In addition to offering significant energy savings over conventional LCD-based displays, OLED screens improve picture quality by producing richer blacks; they also offer a wider viewing angle. In an LCD screen, each pixel is effectively a little filter, selectively blocking light produced by a large backlight. In an OLED screen, however, each pixel is a tiny light emitter such that no backlight is needed. This means that pixels in dark areas of the image consume no power, reducing energy use.
To maximize the energy-saving benefit, screen makers select OLED materials that most efficiently convert electrical current into light, a property known as high external quantum efficiency (EQE). Some of the best materials are phosphorescent metal complexes, but these are typically composed of rare and expensive metals such as iridium.
Copper complexes have long been known as potential alternatives, and would cost 1/2,000th that of iridium phosphors, according to Osawa.

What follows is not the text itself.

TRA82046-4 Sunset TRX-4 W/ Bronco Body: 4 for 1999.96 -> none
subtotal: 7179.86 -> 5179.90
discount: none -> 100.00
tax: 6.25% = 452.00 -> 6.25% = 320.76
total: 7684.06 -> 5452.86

Until the work of Osawa and his colleagues, however, these copper complexes had a low EQE. Such complexes can be readily excited into a high-energy state, but they tend to physically distort, which dissipates their extra energy rather than emitting it as light.

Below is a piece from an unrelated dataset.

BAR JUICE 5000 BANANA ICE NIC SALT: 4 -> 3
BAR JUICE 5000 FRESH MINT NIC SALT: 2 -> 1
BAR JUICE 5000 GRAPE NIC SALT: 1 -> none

The researchers resolved this problem by altering the molecular environment in which the copper sits. They wrapped each copper ion inside a newly designed bulky organic ligand. They then conducted X-ray diffraction studies, which revealed that the ligand had forced the copper to become three-coordinate—it had formed three bonds to the ligand, rather than the usual four (Fig. 1).
Osawa and colleagues also demonstrated that the EQE of their green-light-emitting copper complex increased dramatically and matched that of iridium complexes. "The three-coordinate structure is a crucial factor for high EQE, because it hardly distorts in the excited state," Osawa explains.
The team's next step will be to deploy the complex in a working device. Copper might not be limited to producing green light, Osawa adds. "Our goal is to make red-, green-, and blue-colored phosphorescent three-coordinate copper materials."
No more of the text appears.